* _TASK DIRECTIONS_: Output the number of lines in the entries below with the string "available" in them, and nothing further.

_____

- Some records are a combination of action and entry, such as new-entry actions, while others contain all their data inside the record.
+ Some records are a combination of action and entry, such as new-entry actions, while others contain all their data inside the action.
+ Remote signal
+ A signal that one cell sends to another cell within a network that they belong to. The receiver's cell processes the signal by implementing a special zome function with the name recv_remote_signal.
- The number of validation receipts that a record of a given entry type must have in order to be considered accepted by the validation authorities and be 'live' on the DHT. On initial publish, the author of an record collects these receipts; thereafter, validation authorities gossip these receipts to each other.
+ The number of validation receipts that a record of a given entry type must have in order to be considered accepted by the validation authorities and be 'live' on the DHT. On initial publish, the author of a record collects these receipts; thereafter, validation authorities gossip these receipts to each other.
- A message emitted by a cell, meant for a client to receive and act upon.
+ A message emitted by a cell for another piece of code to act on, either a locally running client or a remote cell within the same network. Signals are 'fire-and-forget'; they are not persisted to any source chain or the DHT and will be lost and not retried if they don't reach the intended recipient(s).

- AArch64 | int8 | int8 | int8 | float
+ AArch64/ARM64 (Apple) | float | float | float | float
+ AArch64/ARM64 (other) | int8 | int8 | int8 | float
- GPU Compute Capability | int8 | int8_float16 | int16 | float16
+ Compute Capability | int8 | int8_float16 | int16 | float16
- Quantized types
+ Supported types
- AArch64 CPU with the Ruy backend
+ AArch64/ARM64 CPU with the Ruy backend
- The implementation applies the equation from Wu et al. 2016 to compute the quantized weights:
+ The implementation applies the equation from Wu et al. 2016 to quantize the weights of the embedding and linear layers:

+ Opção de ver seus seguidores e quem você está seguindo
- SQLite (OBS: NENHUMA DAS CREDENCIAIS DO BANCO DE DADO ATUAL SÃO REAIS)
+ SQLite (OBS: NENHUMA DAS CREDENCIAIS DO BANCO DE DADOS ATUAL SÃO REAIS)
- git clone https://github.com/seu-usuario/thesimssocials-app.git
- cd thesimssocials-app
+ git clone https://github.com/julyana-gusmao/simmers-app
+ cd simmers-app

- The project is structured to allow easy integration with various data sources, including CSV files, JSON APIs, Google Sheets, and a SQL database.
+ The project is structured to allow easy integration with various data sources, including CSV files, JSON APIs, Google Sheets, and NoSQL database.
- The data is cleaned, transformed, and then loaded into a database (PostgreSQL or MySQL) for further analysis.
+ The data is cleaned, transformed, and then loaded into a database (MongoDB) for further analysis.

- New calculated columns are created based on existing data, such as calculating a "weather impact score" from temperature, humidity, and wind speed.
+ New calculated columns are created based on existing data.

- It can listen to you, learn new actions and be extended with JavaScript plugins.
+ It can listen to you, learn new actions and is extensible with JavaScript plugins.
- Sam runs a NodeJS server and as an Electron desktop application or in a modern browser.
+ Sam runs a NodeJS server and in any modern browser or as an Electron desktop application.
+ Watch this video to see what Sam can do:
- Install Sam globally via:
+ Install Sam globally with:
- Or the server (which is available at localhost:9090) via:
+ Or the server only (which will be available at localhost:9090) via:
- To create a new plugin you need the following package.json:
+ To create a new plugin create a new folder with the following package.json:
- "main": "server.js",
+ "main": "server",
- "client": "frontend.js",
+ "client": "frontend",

_____

* _OUTPUT_: 2